Former transport secretary Stephen Byers repeated this message at a separate meeting of the Progress think tank later, saying: "We need a leader who can win for Labour at the next general election and not take us to a humiliating defeat. Gordon Brown is not that leader."
Yet Harris told the BBC that after Monday's meeting he would stop agitating for a new leader. Another Brown critic, Barry Sheerman MP, said that if the prime minister kept his promise to change then he too would fall into line.
No details emerged from the meeting of concessions Brown was reportedly considering on plans to part-privatise the Royal
Mail postal service, which have been strongly opposed by many Labour MPs.
Newspaper commentators said Brown had won a reprieve, with the Guardian headlining "Brown's Great Escape" and the Daily Mail saying "Brown lives to fight another day", but they said this was unlikely to last.
"He limps on, disrespected by ministers, resented by backbenchers, disliked by the electorate. He is in office but not in power," said a commentator in the Times newspaper.

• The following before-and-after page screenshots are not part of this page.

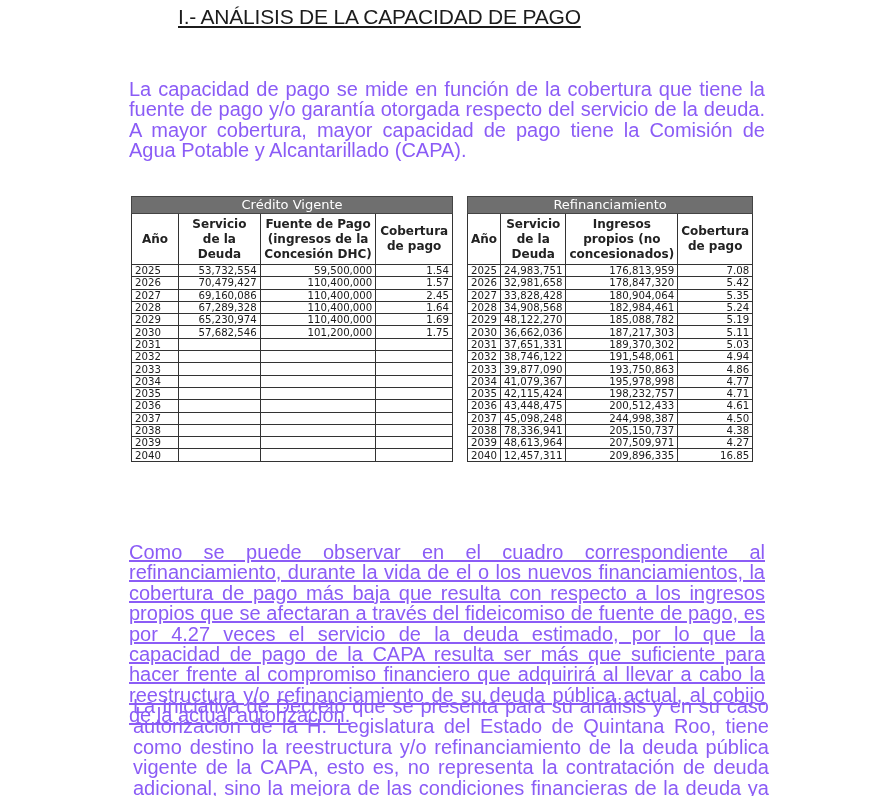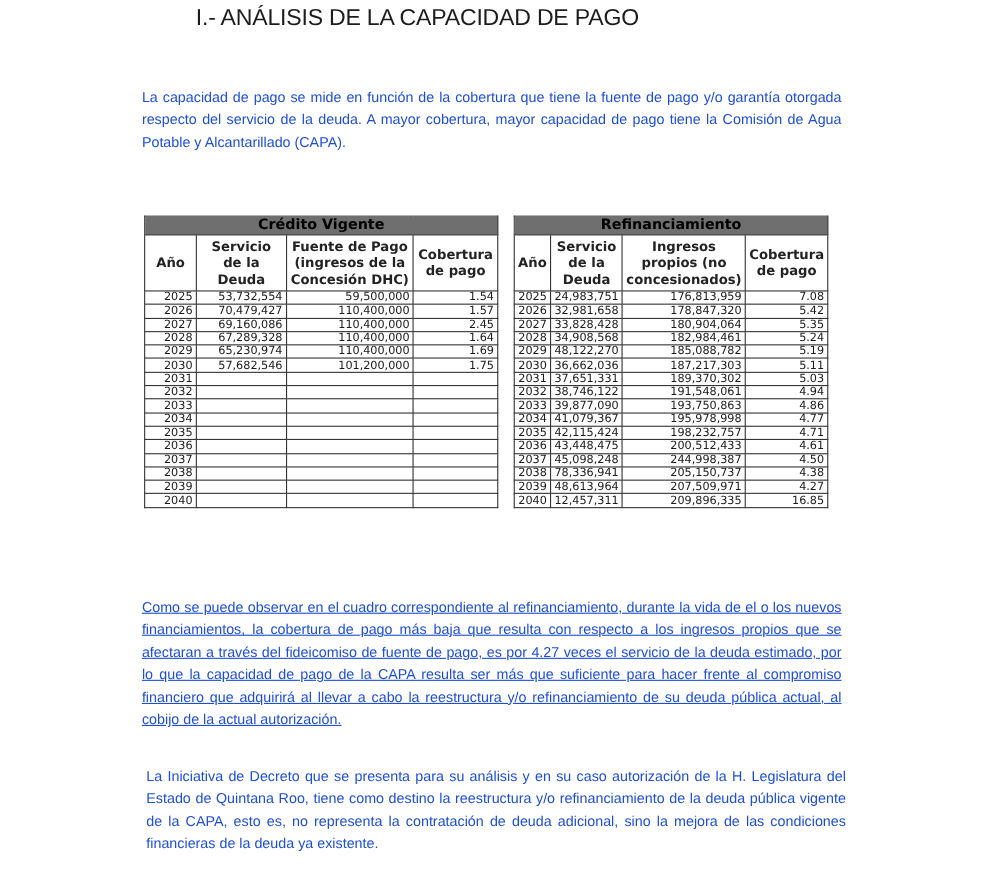"I.- ANÁLISIS DE LA CAPACIDAD" .title { text-decoration: none -> underline }
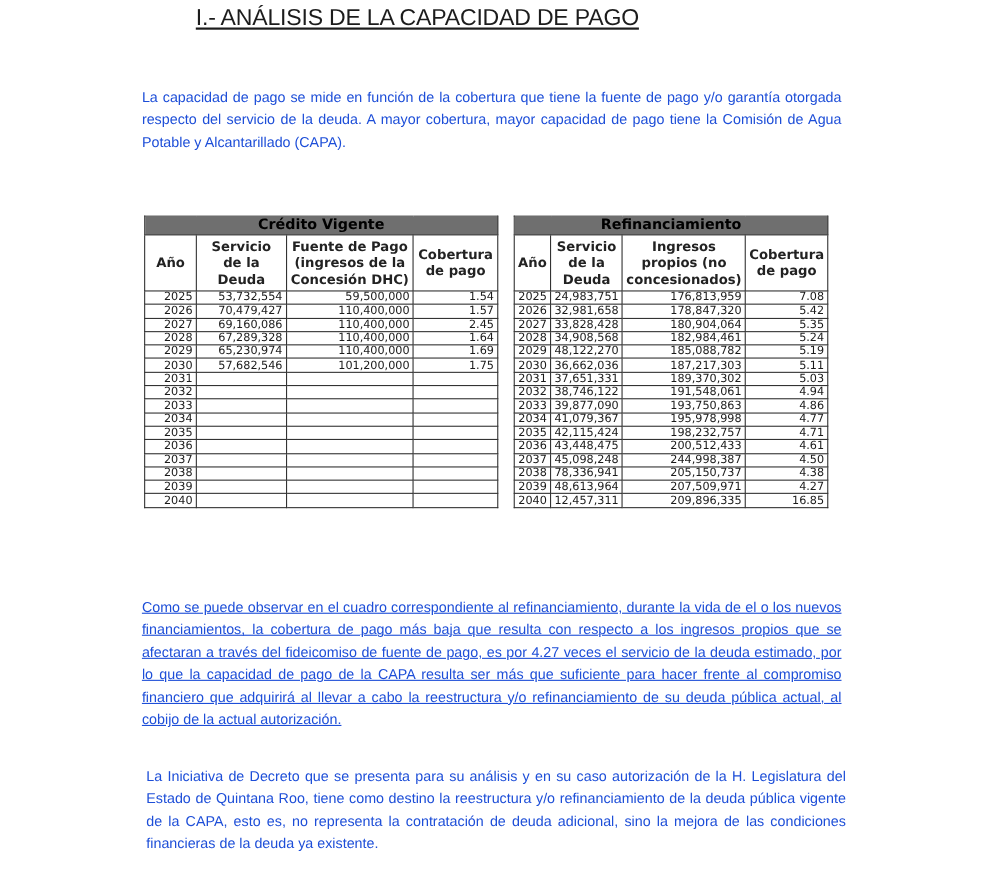"La capacidad de pago se" .para { color: #1d4ed8 -> #8b5cf6; font-size: 13px -> 20px }
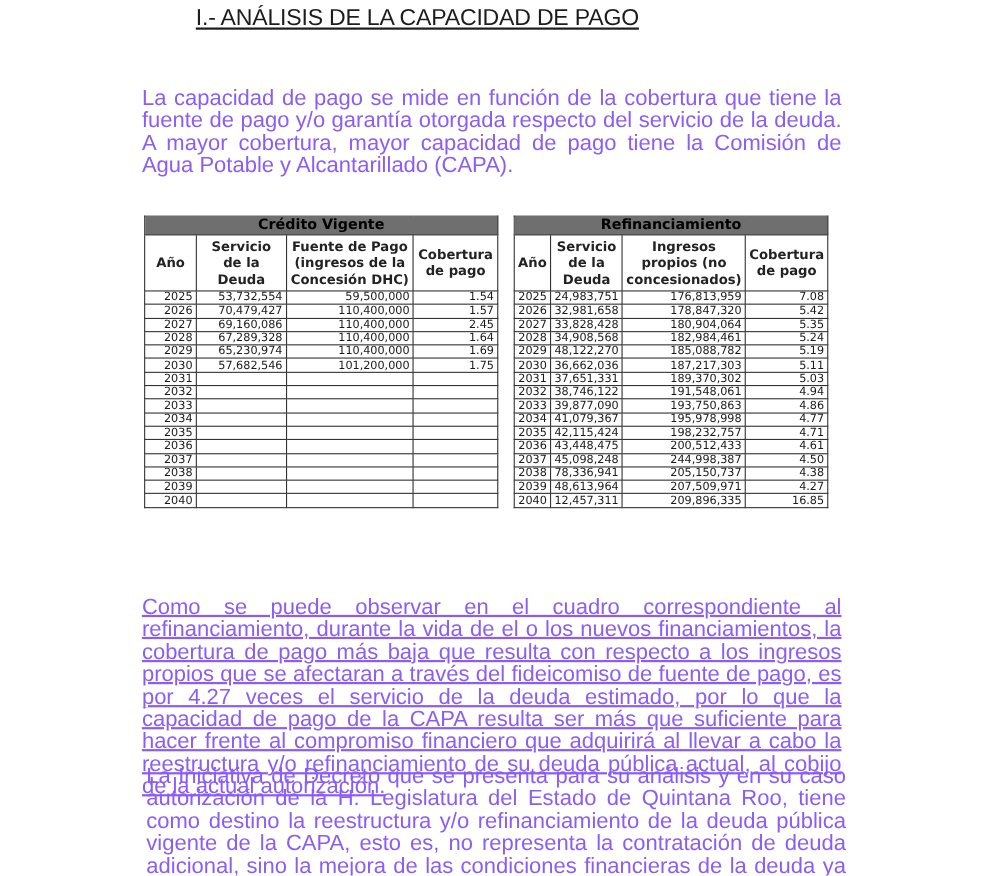"Crédito Vigente" table.t th.band { color: #000000 -> #ffffff; font-weight: bold -> normal }
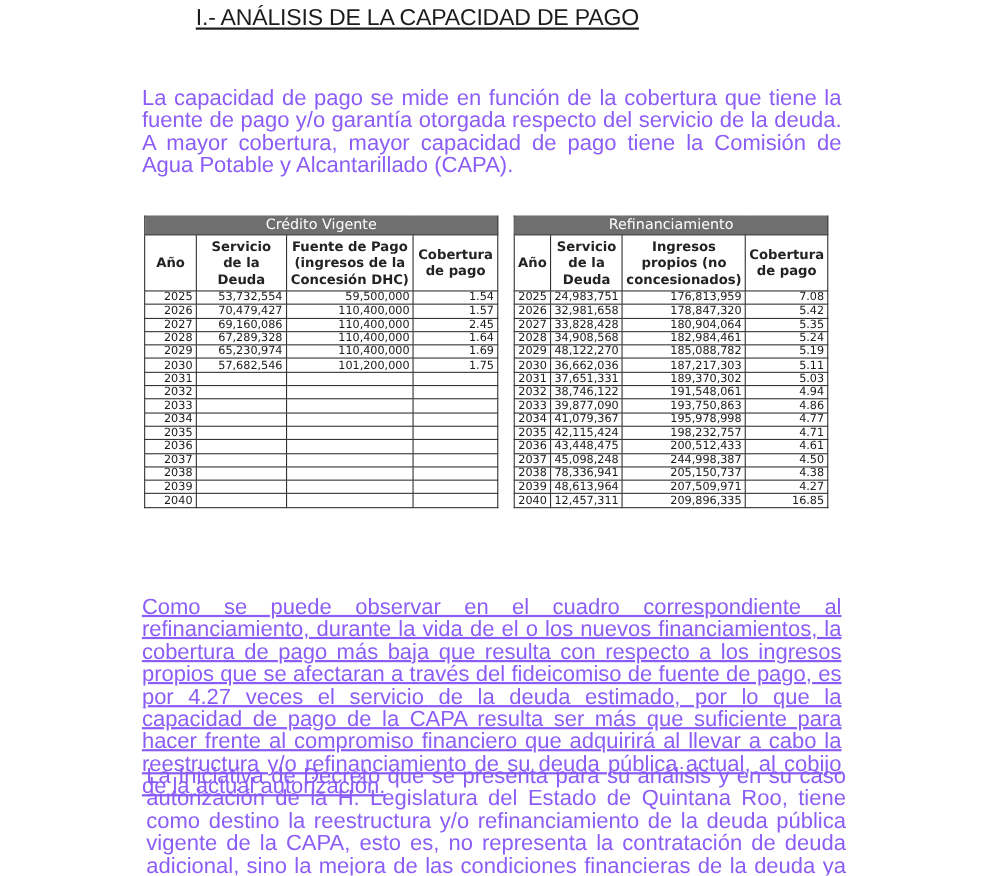"2025" td.y { text-align: right -> left }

The Financial Times reported that Labour rebels still hoped to replace Brown with a more voter-friendly leader before the
next general election, which is due by June 2010, with Home Secretary Alan Johnson the favourite for the job.
The Conservatives led by David Cameron are currently well ahead in opinion polls, while 52 percent of voters want Brown to resign immediately, a ComRes/BBC poll of 1,001 adults released Monday said.
In the European Parliament elections, the Conservatives won 27.7 percent of the vote, UKIP 16.5 percent and Labour 15.7 percent, according to the BBC.
The far-right British National Party (BNP), which earned its first two European lawmakers, was in sixth place overall with 6.2 percent of the vote.